Começa a haver meia-noite, e a haver sossego (Álvaro de Campos)


 


Começa a haver meia-noite, e a haver sossego,
Por toda a parte das coisas sobrepostas,
Os andares vários da acumulação da vida...
Calaram o piano no terceiro-andar..
Não oiço já passos no segundo-andar.
No rés-do-chão o rádio está em silêncio...

Vai tudo dormir…

Fico sozinho com o universo inteiro.
Não quero ir à janela:
Se eu olhar, que de estrelas!
Que grandes silêncios maiores há no alto!
Que céu anticitadino! –

Antes, recluso,
Num desejo de não ser recluso,
Escuto ansiosamente os ruídos da rua...
Um automóvel! - demasiado rápido! -
Os duplos passos em conversa falam-me
O som de um portão que se fecha brusco dói-me...

Vai tudo dormir...

Só eu velo, sonolentamente escutando,
Esperando
Qualquer coisa antes que durma...
Qualquer coisa...

 

Álvaro de Campos, Poesias, Lisboa, Ática, 1993

 

Questionário sobre o poema “Começa a haver meia-noite, e a haver sossego”.

1. Este poema não apresenta regularidade métrica ou estrófica. No entanto, obedece a certas regras de composição.

1.1. Identifique as repetições que lhe marcam o ritmo.

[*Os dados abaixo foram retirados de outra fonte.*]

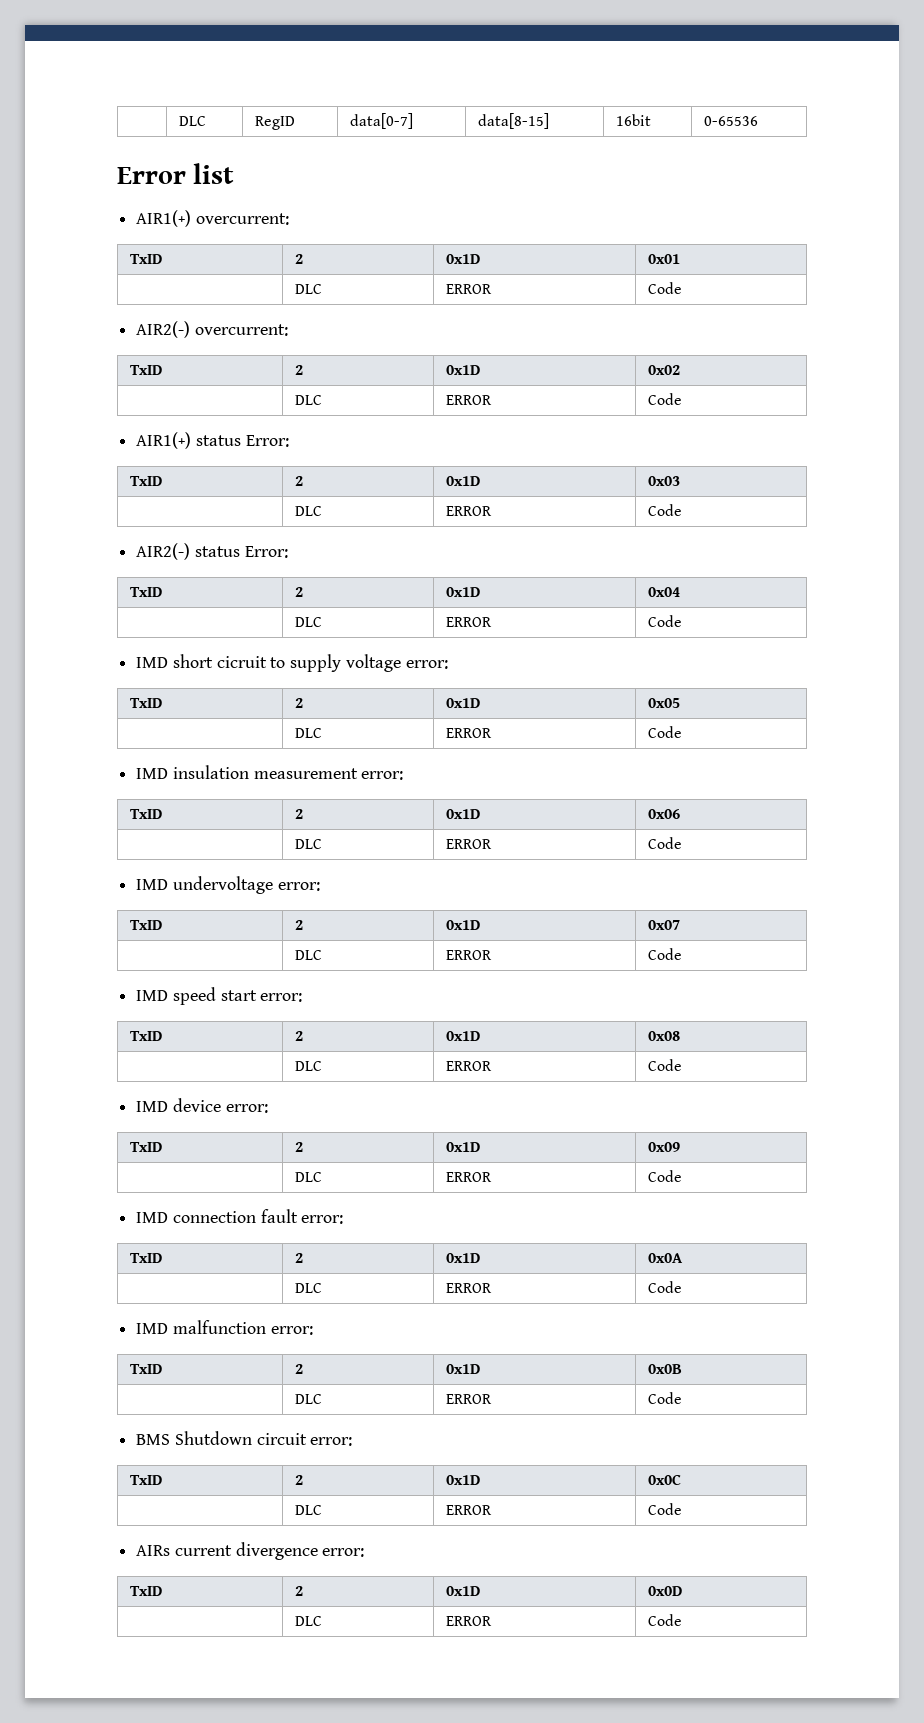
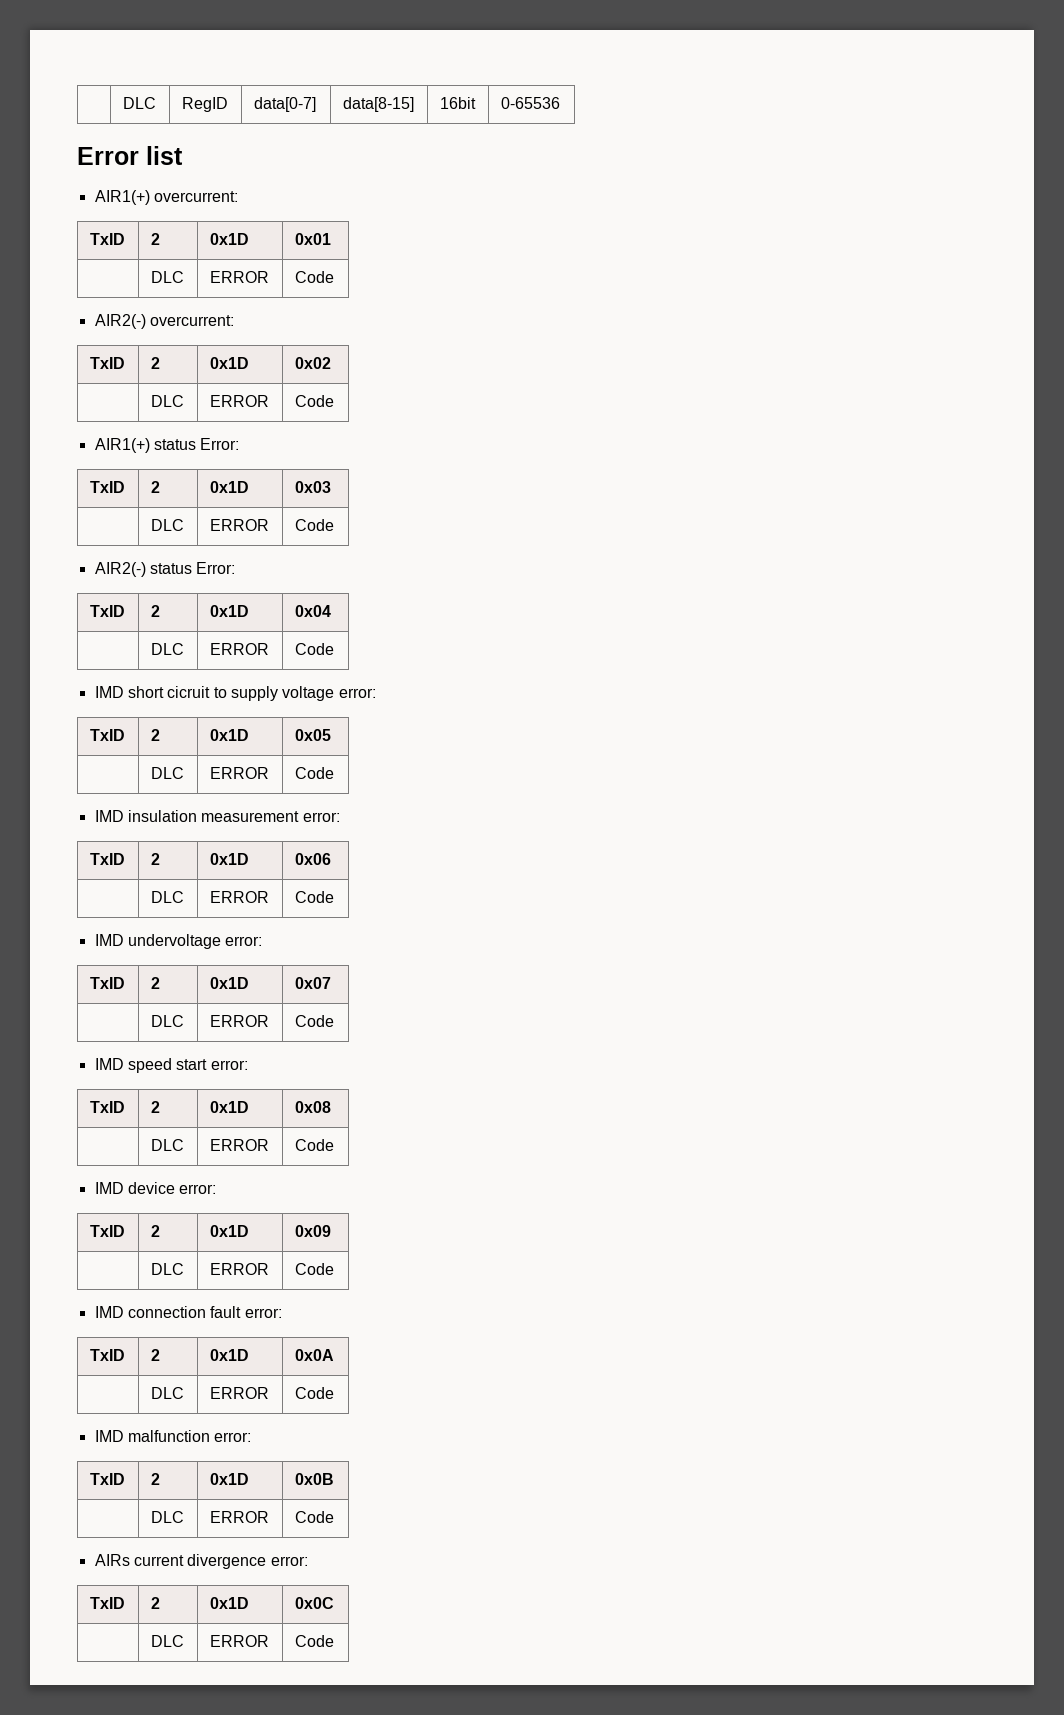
[136,1431,307,1445] BMS Shutdown circuit -> [94,1554,267,1569] AIRs current divergence
[136,1542,365,1560] [130,1586,163,1596] [295,1586,304,1596] [446,1586,481,1596] [648,1586,683,1596] [295,1616,323,1626] [446,1616,493,1626] [648,1614,683,1626] // AIRs current divergence error: // TxID | 2 | 0x1D | 0x0D // | DLC | ERROR | Code -> (334, 1641) none

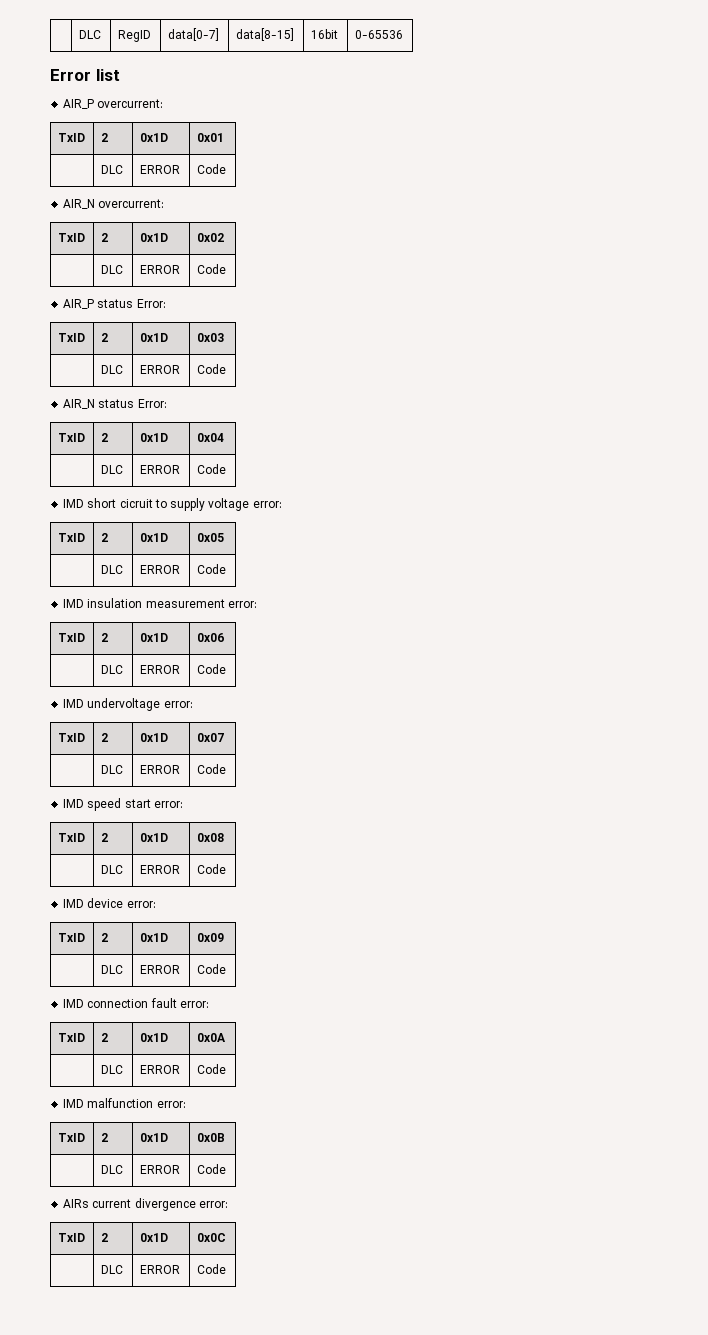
[94,190,150,205] AIR1(+) -> [63,99,95,109] AIR_P
[94,314,146,329] AIR2(-) -> [63,199,96,209] AIR_N
[94,438,150,453] AIR1(+) -> [63,299,95,309] AIR_P
[94,562,146,577] AIR2(-) -> [63,399,96,409] AIR_N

1.2. Mostre como as sensações auditivas e visuais nele são referidas.

2. Explicite de que modos é sugerida, ao longo deste poema, a experiência da passagem do tempo.

3. Indique um sentido possível do verso 17: "Os duplos passos em conversa falam-me".

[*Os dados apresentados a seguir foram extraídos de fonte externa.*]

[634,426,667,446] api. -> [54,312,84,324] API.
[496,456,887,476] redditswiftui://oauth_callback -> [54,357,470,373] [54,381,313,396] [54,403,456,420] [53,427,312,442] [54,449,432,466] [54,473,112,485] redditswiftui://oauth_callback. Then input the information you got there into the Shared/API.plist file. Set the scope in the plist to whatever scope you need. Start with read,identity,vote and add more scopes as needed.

4. Descreva a imagem que o sujeito poético dá de si mesmo.

 

Explicitação de cenários de resposta

1.1. Essas repetições são de diferentes tipos:

- repetição simples:

v. 1 - "a haver";

vv. 3-5 - "andares", "terceiro-andar", "segundo-andar".

- repetição de tipo rima:

vv. 4-5 - "terceiro-andar", "segundo-andar";

vv. 13, 14 - "recluso";

vv. 20, 21 - "escutando", "Esperando" (jogando ainda, neste caso, com as aliterações nasais de "sonolentamente").

- repetição de tipo refrão:

vv. 7, 19 - "Vai tudo dormir...".

- repetição anafórica:

vv. 10-12 - "que de estrelas!" - "Que grandes silêncios maiores há no alto!" - "Que céu anticitadino!";

vv. 22, 23 - "Qualquer coisa".

Nota - A não classificação dos tipos de repetição não deve ser fator de desvalorização.

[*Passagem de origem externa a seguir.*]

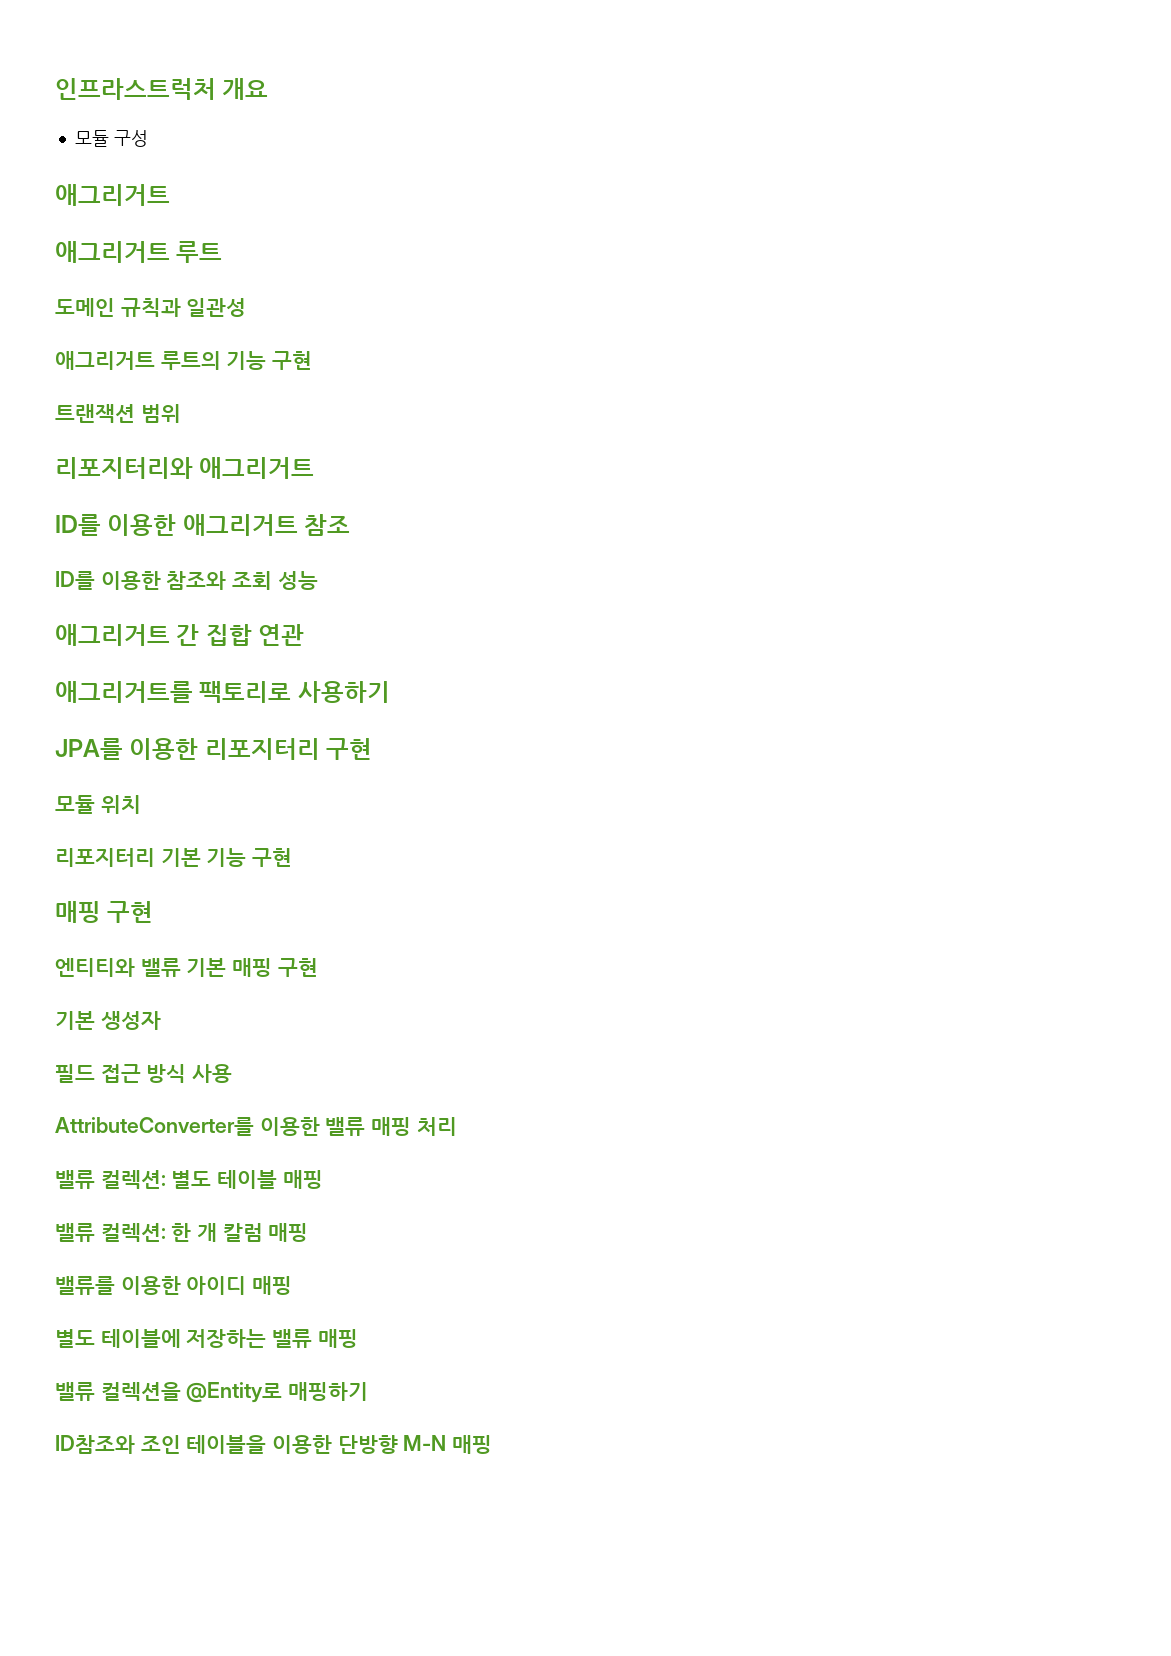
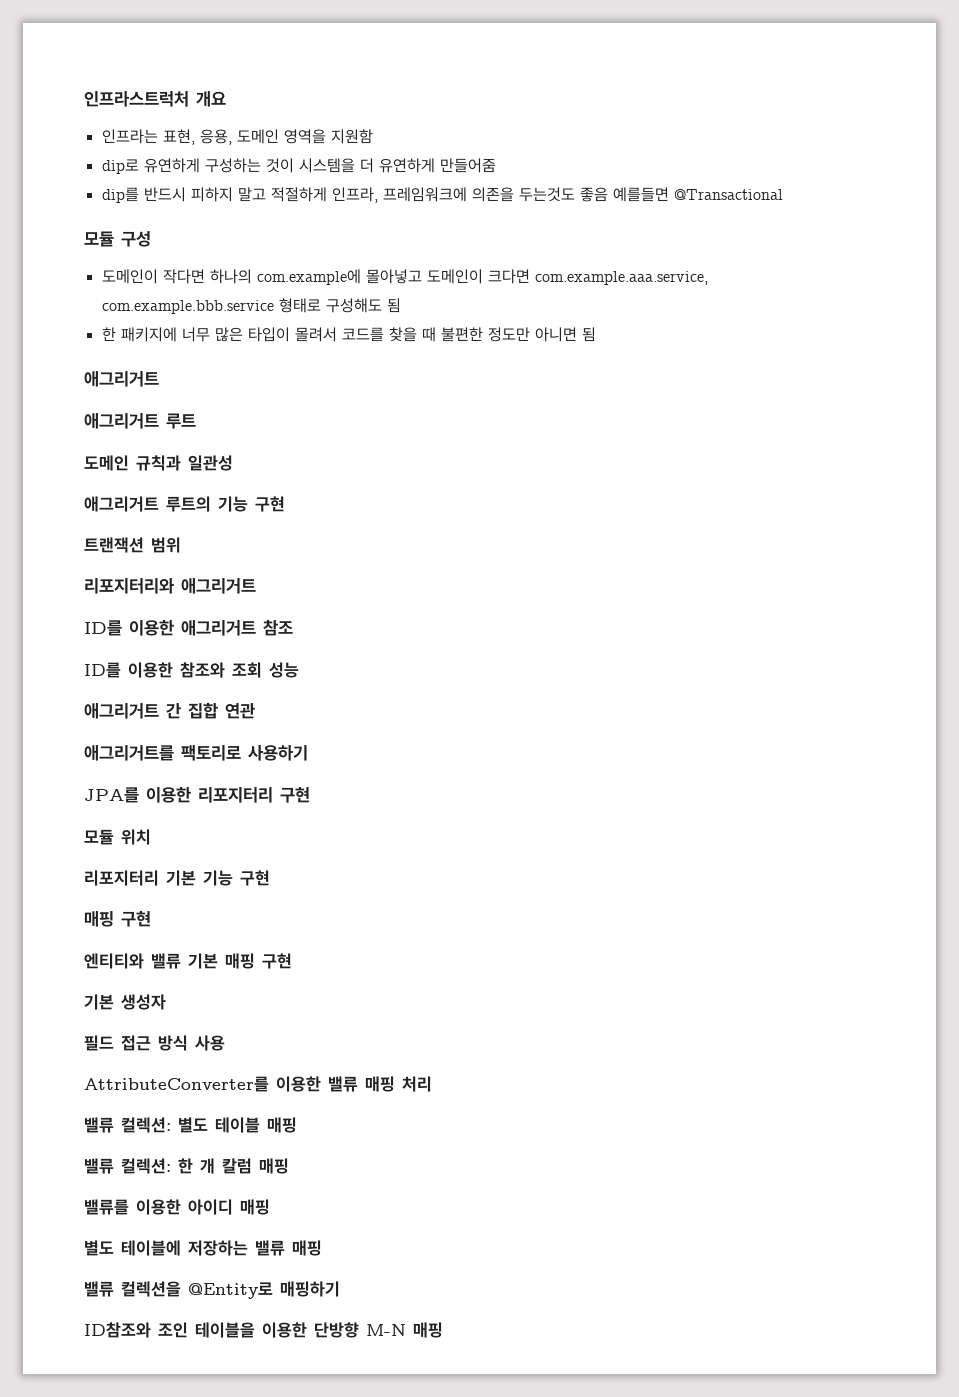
[74,130,148,147] 모듈 구성 -> [101,129,373,145] [101,158,496,174] [101,187,783,203] [84,231,151,247] [101,269,708,285] [101,298,401,314] [101,327,596,342] 인프라는 표현, 응용, 도메인 영역을 지원함 // dip로 유연하게 구성하는 것이 시스템을 더 유연하게 만들어줌 // dip를 반드시 피하지 말고 적절하게 인프라, 프레임워크에 의존을 두는것도 좋음 예를들면 @Transactional // 모듈 구성 // 도메인이 작다면 하나의 com.example에 몰아넣고 도메인이 크다면 com.example.aaa.service, com.example.bbb.service 형태로 구성해도 됨 // 한 패키지에 너무 많은 타입이 몰려서 코드를 찾을 때 불편한 정도만 아니면 됨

1.2. Há uma alternância na representação das sensações auditivas e visuais:

- primeira estrofe - predominam sensações auditivas: "sossego" - "Calaram o piano" - "Não oiço já passos" - "o rádio está em silêncio";

- terceira estrofe - predominam sensações visuais: "ir à janela" - "Se eu olhar" - "estrelas" - "no alto" - "céu";

- quarta estrofe - predominam sensações auditivas: "Escuto" - "ruídos da rua" - "Um automóvel" - "duplos passos em conversa" - "O som de um portão que se fecha";

- sexta estrofe - refere-se a atividade de escutar, sem se discriminarem sensações auditivas.

2. Essa experiência pode definir-se, em geral, como a de uma lenta passagem do tempo.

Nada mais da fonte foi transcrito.